The Jedi smiled warmly at him – literally – and withdrew.

In the absence of their light, Cal felt the Mantis was that much colder. For several long moments, Cal sat, breathing heavily and wondering at what had just happened.

Beside him, Merrin shifted. Her hand – the hand which had been wrapped around him – groped blindly through the bed in search of him. Failing to find him she sat up. Her eyes resisted her efforts to open them valiantly, and at length, she was forced to reach up to forcibly open them with her fingers. Brushing a stray lock of her gray hair out the way, she blinked at him. "Cal?" she whispered confusedly. "What are you doing? What time is it?"

He shakes his head at her. "Imyth. Seka Jedi nak cosu."

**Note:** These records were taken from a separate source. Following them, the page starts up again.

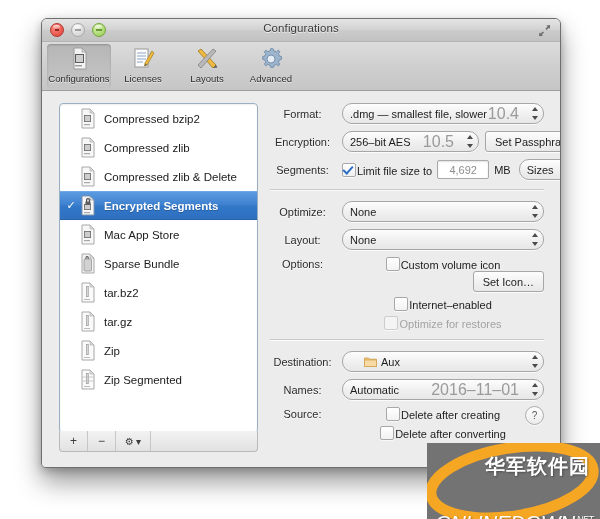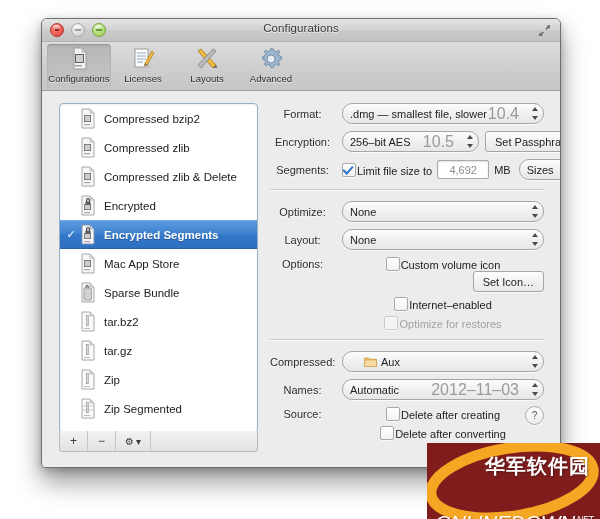--- a/index.html
+++ b/index.html
@@ -179,21 +179,21 @@
     box-shadow:0 1px 0 rgba(255,255,255,.8);
     display:flex;align-items:center;justify-content:center;
     font-size:10px;color:#5a5a5a;cursor:default;
   }
   .opt-stack{display:flex;flex-direction:column;gap:5px;flex:1;}
   .opt-line{display:flex;align-items:center;flex-direction:column;}
 
   
   .watermark{
     position:absolute;left:427px;top:443px;width:173px;height:76px;
-    background:#7f1d1d;overflow:hidden;
+    background:#737373;overflow:hidden;
   }
   .wm-swoosh{position:absolute;left:-10px;top:-4px;width:190px;height:86px;}
   .wm-cn{
     position:absolute;left:58px;top:10px;font-size:20px;color:#fff;font-weight:bold;
     font-family:"DejaVu Sans",sans-serif;letter-spacing:1px;
     text-shadow:1px 1px 2px rgba(0,0,0,.35);
   }
   .wm-en{
     position:absolute;left:8px;top:40px;font-size:21px;color:#fff;font-weight:normal;
     font-style:italic;font-family:"Liberation Sans",sans-serif;letter-spacing:-.5px;
@@ -315,35 +315,20 @@
               <path d="M4 2 h8 l4 4 v15 h-12 z" fill="#f7f7f7" stroke="#a8a8a8" stroke-width="1"></path>
               <path d="M12 2 l4 4 h-4 z" fill="#dcdcdc" stroke="#a8a8a8" stroke-width=".6"></path>
               <rect x="6" y="8" width="7" height="7" fill="#6b6b6b"></rect>
               <rect x="6.8" y="8.8" width="5.4" height="5.4" fill="#cdcdcd"></rect>
               <rect x="6" y="17" width="6" height="1.2" fill="#a8a8a8"></rect>
             </svg>
           </span>
           <span class="rlabel">Compressed zlib &amp; Delete</span>
         </div>
 
-        <div class="row">
-          <span class="chk"></span>
-          <span class="ficon">
-            <svg viewBox="0 0 20 23" width="20" height="23">
-              <path d="M4 2 h8 l4 4 v15 h-12 z" fill="#f7f7f7" stroke="#a8a8a8" stroke-width="1"></path>
-              <path d="M12 2 l4 4 h-4 z" fill="#dcdcdc" stroke="#a8a8a8" stroke-width=".6"></path>
-              <rect x="6" y="10" width="7" height="6" fill="#6b6b6b"></rect>
-              <rect x="6.8" y="10.8" width="5.4" height="4.4" fill="#cdcdcd"></rect>
-              <path d="M8 6 a2 2 0 0 1 4 0 v2 h-1.2 v-2 a.8 .8 0 0 0 -1.6 0 v2 h-1.2 z" fill="#4a4a4a"></path>
-              <rect x="7.4" y="7.6" width="5.2" height="3.4" rx=".6" fill="#5f5f5f"></rect>
-              <rect x="6" y="18" width="6" height="1.2" fill="#a8a8a8"></rect>
-            </svg>
-          </span>
-          <span class="rlabel">Encrypted</span>
-        </div>
 
         <div class="row selected">
           <span class="chk">✓</span>
           <span class="ficon">
             <svg viewBox="0 0 20 23" width="20" height="23">
               <path d="M4 2 h8 l4 4 v15 h-12 z" fill="#f7f7f7" stroke="#7f93ab" stroke-width="1"></path>
               <path d="M12 2 l4 4 h-4 z" fill="#dcdcdc" stroke="#7f93ab" stroke-width=".6"></path>
               <rect x="6" y="10" width="7" height="6" fill="#6b6b6b"></rect>
               <rect x="6.8" y="10.8" width="5.4" height="4.4" fill="#cdcdcd"></rect>
               <path d="M8 6 a2 2 0 0 1 4 0 v2 h-1.2 v-2 a.8 .8 0 0 0 -1.6 0 v2 h-1.2 z" fill="#4a4a4a"></path>
@@ -549,42 +534,42 @@
                 <span class="cb"></span>
                 <span class="cbtext">Optimize for restores</span>
               </span>
             </div>
           </div>
         </div>
 
         <div class="sep"></div>
 
         <div class="frow">
-          <div class="flabel">Compressed:</div>
+          <div class="flabel">Destination:</div>
           <div class="fctl">
             <div class="popup grow" style="padding-left:21px">
               <svg class="folder-ic" viewBox="0 0 13 11">
                 <path d="M.5 2 h4 l1 1.2 h7 v7.3 h-12 z" fill="#f2c575" stroke="#c79a3f" stroke-width=".7"></path>
                 <path d="M.5 4 h12 v6.5 h-12 z" fill="#f8dba4" stroke="#c79a3f" stroke-width=".6"></path>
               </svg>
               <span>Aux</span>
               <span class="stepper">
                   <i class="up"></i>
                   <i class="dn"></i>
                 </span>
             </div>
           </div>
         </div>
 
         <div class="frow">
           <div class="flabel">Names:</div>
           <div class="fctl">
             <div class="popup grow">
               <span>Automatic</span>
-              <span class="trail">2012–11–03</span>
+              <span class="trail">2016–11–01</span>
               <span class="stepper">
                   <i class="up"></i>
                   <i class="dn"></i>
                 </span>
             </div>
           </div>
         </div>
 
         <div class="frow" style="align-items:flex-start">
           <div class="flabel" style="padding-top:1px">Source:</div>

There was a pregnant pause. Merrin held her half-blind gaze on him for several long moments, and though he could not see her expression through the dark of the ship's lowlight mode, he could feel a great swell of confusion from her in the Force. She hung her head, reaching towards her face with a hand to rub vigorously at her eyes and mouth, as if she could chase away the late-night exhaustion. "What?" she sighed dramatically at him. "Are you okay?"

It took Cal a moment to understand her confusion, but when it dawned on him, he wasn't entirely certain how he felt about it. He hadn't realized until now that he had slipped into the Dai Bendu of his youth. Merrin's confusion was understandable – to her, he had been speaking gibberish. He had never spoken Dai Bendu around her – indeed, he'd not had cause to speak it at all since the day his Master – his Jaieh, he thought wistfully – had died. Even with Cera, closed off from the Force as she was, it had never felt right.

He smiled down at her. "I'm fine," he assured her. Briefly he lent down to capture her sleepy lips in his own, grinning into her lips at the way she pouted. When he leaned back, he could see her suspiciously narrowed eyes even through the dark, and he laughed.

With a longwinded groan, he settled himself back into bed beside her, forcibly grabbing hold of her hand and pulling it back over his chest where it had been before he'd woken. "It's nothing, Mer. Go back to sleep."

"You sure?" she asked, probably trying for intensity. The exhaustion in her voice overrode it – she had never even been properly awake for this conversation, and the chances were she wouldn't remember it tomorrow.

He pulled her hand to his lips to press a kiss to her palm. "Very," he whispered back. "Everything's fine."

For once, he actually thought everything might be.